Komogortsev's research is in its earliest stages and needs years of work before it might show up at airports, high-security workplaces or even home computers.
Next generation of biometric
However, he thinks eye movements could be part of the next generation of a more established biometric, iris scans, which are already used in some airports and private companies, and in a countrywide ID effort in India.
Previously, researchers showed that crooks can fool an iris scanner with printed contacts, or by holding up a high-quality printout of the correct person's eye in front of the scanner.
Komogortsev hopes adding an eye-movement sensor could prevent this type of counterfeiting. "The strength of our method is it can work together with iris [scanning]," he said.
"They appear to be making progress in refining and perfecting the idea," Kevin Bowyer, an iris-scanning researcher at the University of Notre Dame, wrote to TechNewsDaily in an email. Bowyer reviewed papers for a recent conference in which Komogortsev presented his research, but was not involved in Komogortsev's work.
If the Texas State University research goes well, Komogortsev's team could field test an eye-movement security machine in "the next year or two or three," Bowyer said.
Komogortsev's system records eye movements and analyzes two features. In one, the system measures "fixations," the times when people linger their gaze over a point on screen.
In another, it measures "saccades," the swift movements the eye makes when it flies between points. Komogortsev’s system considers both the exact path that people's gazes take and the fixations and saccades they make along the way.
From those movements, the system calculates unique properties about people's eyes, including the force their eye muscles use and other properties about the fat and flesh around the eye and the eyeball itself, Komogortsev explained.
In research they recently presented, Komogortsev and his team recorded people's eyes as the subjects read part of a poem ("The Hunting of the Snark" by Lewis Carroll), looked at Rorschach inkblots and watched a black screen on which white dots suddenly appeared. All three images worked well. "If you collect enough eye-movement information, no matter the type of stimulus, it's pretty reliable," Komogortsev said.
Eye movements alone have an "equal error rate" of about 34 percent, he and his colleagues found. The equal error rate is a standard measure in security research that takes into account both false positives, letting someone through who doesn't belong, and false negatives, locking someone out who does belong. Smaller rates mean the system works more effectively, and rates for market-ready technologies are generally in the single digits.
The equal error rate of eye movements combined with low-cost iris scans is much better, at about 5 percent, Komogortsev found. The low-cost iris scans alone have an equal error rate of about 6 percent.

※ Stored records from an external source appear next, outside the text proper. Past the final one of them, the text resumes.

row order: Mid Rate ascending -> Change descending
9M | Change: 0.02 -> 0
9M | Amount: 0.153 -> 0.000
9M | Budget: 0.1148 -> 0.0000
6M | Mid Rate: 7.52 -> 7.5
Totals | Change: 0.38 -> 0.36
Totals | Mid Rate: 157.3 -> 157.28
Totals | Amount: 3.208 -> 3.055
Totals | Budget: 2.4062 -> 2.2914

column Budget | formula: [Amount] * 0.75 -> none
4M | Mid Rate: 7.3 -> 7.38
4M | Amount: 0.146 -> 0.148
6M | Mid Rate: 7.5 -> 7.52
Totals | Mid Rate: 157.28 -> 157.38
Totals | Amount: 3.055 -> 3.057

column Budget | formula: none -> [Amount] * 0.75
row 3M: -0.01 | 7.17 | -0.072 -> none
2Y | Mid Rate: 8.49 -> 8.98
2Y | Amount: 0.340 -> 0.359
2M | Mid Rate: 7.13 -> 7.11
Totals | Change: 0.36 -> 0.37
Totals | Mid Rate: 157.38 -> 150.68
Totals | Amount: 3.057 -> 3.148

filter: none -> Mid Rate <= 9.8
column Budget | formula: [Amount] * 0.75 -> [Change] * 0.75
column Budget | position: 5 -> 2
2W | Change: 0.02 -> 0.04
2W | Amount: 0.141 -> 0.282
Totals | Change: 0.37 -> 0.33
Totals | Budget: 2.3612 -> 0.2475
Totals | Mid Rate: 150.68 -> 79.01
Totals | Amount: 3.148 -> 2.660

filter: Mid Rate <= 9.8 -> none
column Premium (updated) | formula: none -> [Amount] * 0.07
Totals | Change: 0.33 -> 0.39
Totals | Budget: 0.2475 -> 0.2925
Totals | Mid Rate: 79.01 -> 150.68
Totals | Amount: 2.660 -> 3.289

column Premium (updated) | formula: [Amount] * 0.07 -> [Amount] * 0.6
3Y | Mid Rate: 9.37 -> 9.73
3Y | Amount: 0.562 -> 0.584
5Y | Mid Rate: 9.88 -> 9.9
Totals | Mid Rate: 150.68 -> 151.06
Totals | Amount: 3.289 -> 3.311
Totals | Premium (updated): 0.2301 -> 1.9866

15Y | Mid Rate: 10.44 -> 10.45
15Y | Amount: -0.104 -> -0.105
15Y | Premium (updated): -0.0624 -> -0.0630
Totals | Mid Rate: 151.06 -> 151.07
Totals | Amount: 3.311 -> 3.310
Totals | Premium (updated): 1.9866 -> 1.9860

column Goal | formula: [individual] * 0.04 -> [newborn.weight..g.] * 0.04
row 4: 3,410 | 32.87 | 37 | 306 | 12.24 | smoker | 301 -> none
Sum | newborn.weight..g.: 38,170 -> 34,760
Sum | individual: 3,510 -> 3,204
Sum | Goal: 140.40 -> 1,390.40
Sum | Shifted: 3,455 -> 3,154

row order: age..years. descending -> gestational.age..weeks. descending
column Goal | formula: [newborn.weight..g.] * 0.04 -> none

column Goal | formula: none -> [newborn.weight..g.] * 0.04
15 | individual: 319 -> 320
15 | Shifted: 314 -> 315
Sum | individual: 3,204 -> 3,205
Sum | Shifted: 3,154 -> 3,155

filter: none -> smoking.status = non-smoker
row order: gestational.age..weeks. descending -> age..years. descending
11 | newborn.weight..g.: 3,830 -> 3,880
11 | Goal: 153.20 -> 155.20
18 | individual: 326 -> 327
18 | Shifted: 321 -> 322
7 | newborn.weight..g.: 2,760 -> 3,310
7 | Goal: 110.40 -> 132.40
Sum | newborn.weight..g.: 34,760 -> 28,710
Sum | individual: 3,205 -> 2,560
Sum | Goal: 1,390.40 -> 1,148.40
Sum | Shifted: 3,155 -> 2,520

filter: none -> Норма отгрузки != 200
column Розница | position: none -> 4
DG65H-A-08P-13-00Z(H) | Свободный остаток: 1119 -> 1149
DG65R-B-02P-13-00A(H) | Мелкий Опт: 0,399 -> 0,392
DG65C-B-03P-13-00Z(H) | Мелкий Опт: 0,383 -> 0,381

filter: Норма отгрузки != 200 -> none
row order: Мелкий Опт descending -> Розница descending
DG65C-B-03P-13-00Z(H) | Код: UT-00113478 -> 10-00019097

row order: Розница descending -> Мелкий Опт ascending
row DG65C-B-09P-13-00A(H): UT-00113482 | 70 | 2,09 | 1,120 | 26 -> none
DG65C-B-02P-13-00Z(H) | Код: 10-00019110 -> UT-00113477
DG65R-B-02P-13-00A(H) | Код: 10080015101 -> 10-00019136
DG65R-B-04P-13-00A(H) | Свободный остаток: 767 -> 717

Further in the future, eye-movement scans could also help security officials determine if someone is ill or emotionally distressed, conditions that can affect eye movements according to some research, Komogortsev said.
"Do we want to accept people into, let's say, some secure facility, if they are emotionally unstable?" Komogortsev asked rhetorically. If future iris scanners incorporate movement sensors, he said, "you are able not only to identify the person, but also to talk about his emotional state."
However, there's still plenty to do before people will check in with an eye-movement scanner at work or an airport. Komogortsev still needs to answer some basic questions, such as whether people's eye-movement patterns stay the same over time, or if they'll need to update their ID systems as they age.
And like every other biometrics researcher, he'll eventually need to prove eye-movement analyses are cheaper, faster and more accurate than competing technology, Bowyer said.
Komogortsev and his colleagues presented their work in September at a biometrics conference hosted by the Institute of Electrical and Electronics Engineers.